▸ **Study material**
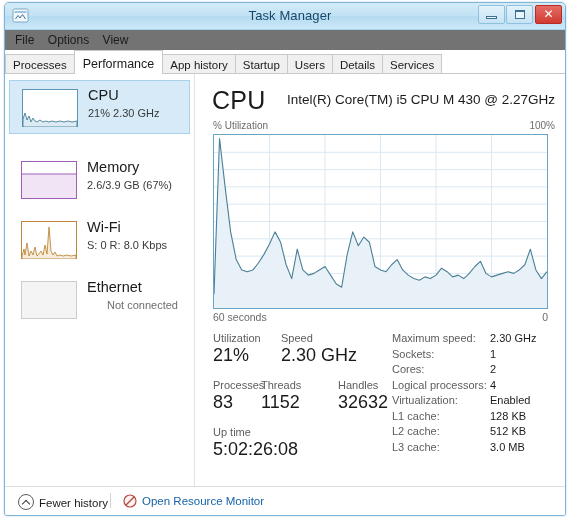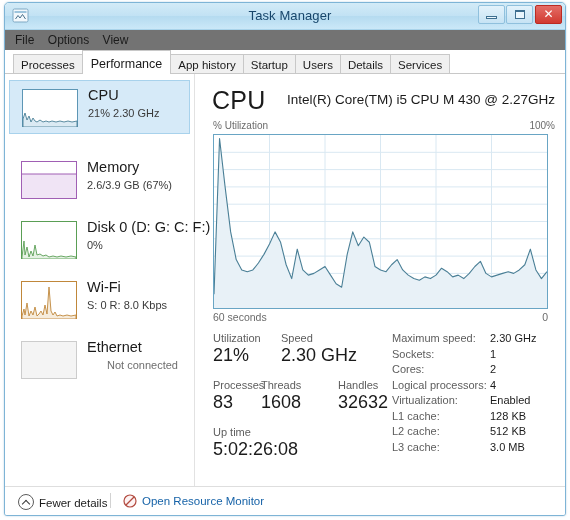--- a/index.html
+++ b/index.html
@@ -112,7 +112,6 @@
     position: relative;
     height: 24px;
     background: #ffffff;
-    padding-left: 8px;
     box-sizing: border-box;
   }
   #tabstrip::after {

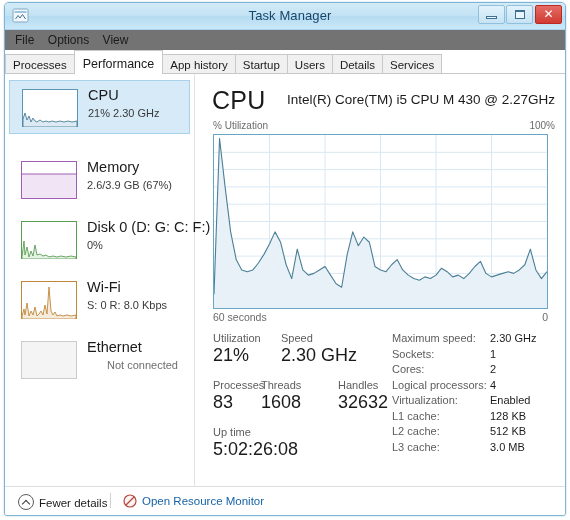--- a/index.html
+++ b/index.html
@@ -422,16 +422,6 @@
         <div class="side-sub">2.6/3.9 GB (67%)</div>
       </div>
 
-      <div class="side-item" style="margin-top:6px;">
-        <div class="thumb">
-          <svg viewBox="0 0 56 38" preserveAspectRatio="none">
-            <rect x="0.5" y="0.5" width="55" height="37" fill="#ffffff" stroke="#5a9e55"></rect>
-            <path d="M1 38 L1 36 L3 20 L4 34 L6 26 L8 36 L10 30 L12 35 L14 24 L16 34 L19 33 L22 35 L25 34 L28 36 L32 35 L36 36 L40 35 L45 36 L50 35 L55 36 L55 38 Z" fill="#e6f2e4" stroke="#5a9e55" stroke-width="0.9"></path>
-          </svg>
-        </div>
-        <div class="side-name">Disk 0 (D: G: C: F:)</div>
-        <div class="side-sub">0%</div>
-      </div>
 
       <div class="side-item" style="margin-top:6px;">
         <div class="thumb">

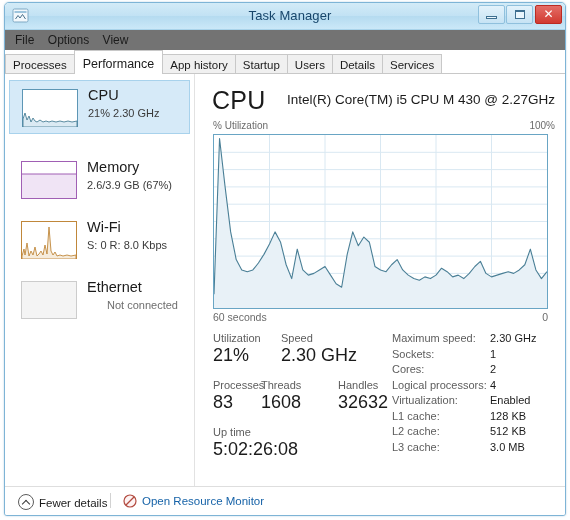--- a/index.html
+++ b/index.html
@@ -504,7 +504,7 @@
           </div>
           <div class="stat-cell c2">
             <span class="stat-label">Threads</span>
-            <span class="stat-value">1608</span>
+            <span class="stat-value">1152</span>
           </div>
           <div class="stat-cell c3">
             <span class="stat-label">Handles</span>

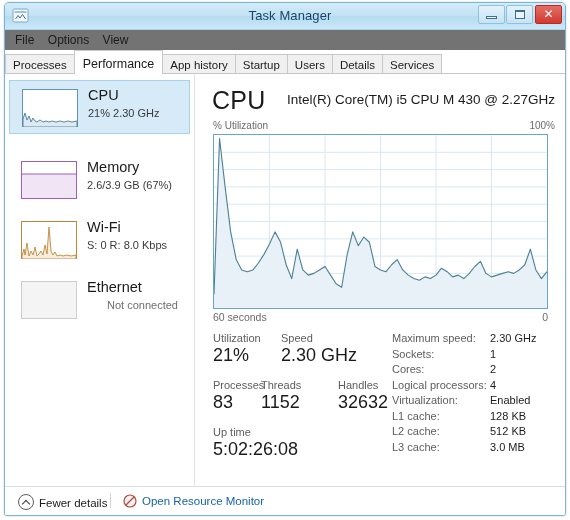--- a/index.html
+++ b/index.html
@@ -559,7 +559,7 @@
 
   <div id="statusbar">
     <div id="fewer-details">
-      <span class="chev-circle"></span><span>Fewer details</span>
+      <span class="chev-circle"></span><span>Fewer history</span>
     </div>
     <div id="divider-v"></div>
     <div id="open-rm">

▸ **Problem details**
When a line above contains the string "ffffff", copy that line.

▸ **Output below**
     background: #ffffff;
-            <rect x="0.5" y="0.5" width="55" height="37" fill="#ffffff" stroke="#5a9e55"></rect>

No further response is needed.